WHEN: TUESDAY MARCH 5, 3:00PM - 4:30PM
WHERE: KROEBER HALL, RM 285
UC BERKELEY
OPEN TO THE PUBLIC
Abstract: Based on my current research, and crossing a range of disciplines, mediums, and audiences, this talk situates disability as a central force that shapes human relationships to the more-than-human world. It follows the webs of disability, human and non, that are created when ecosystems are harmed. I look to the Tucson International Airport Area (TIAA), a forty-year-old Superfund site that developed from contamination of the groundwater by Hughes Aircraft (now Raytheon), in Tucson’s largely Latinx Southside and portions of the Tohono O’odham Nation. Exploring how the term “impaired” was taken up by hydrologists in the 1970s, I examine Tucson’s aquifer through environmental frames of health. The talk asks us to understand ecosystem impairment not as merely metaphorical, but as a form of disability—or of what I’m calling ecological disablement: the profound alterations to the capacities and functioning of an entity or system, which limits its ability to sustain itself and others as it previously had. I frame impaired ecosystems as parts of larger networks of disabled ecologies, or the material and cultural ways disability is manifested among human and nonhuman entities. I suggest that disability theory, with its deep engagement with concepts such as loss, limitation, interdependence, and adaptation, might offer key insights into how to live with impaired landscapes and build accessible futures.
Bio: Sunaura Taylor is an artist and writer. She is author of Beasts of Burden: Animal and Disability Liberation (The New Press, 2017), which received the 2018 American Book Award.

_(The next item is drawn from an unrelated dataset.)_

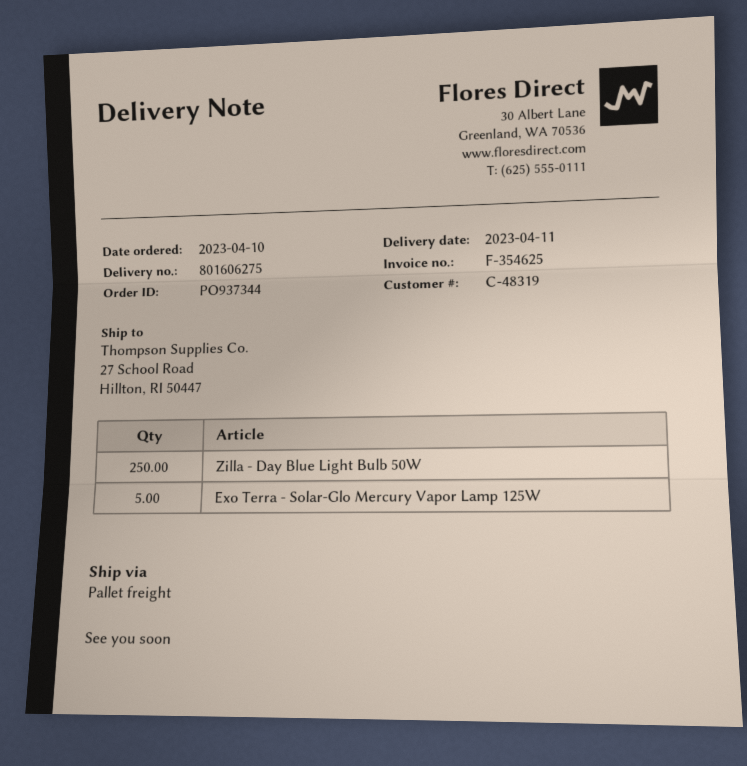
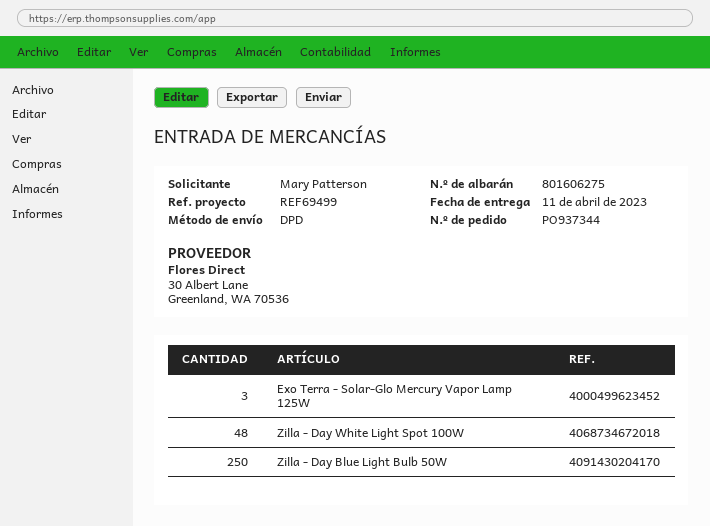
shipping method: pallet freight -> DPD
Exo Terra - Solar-Glo Mercury Vapor Lamp 125W: 5 -> 3
Zilla - Day White Light Spot 100W: none -> 48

Taylor has written for American Quarterly, New Labor Forum, Qui Parle and other outlets. Her artworks have been exhibited at venues such as the CUE Art Foundation and the Smithsonian Institution. Taylor holds an MFA in Art Practice from the University of California, Berkeley, and is a PhD candidate in American Studies in the Department of Social and Cultural Analysis at NYU.

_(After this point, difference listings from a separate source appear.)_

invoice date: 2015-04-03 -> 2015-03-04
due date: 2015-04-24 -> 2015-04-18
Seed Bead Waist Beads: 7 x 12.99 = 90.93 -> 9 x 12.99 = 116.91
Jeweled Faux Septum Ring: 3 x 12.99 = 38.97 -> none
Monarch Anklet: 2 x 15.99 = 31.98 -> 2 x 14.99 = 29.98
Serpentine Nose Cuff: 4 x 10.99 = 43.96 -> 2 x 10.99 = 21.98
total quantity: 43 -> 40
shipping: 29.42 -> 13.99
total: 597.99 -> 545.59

Access Notes: The event is open to the public and the venue is wheelchair accessible. CART has been requested and ASL interpretation can be provided with advance request to Karen Nakamura (knak@berkeley.edu.) Please refrain from wearing any scented products.
Sponsored by the Haas Institute for a Fair and Inclusive Society Disability Studies Cluster with kind support from the Departments of Art Practice, Gender and Women’s Studies, and Environmental Science, Policy, and Management.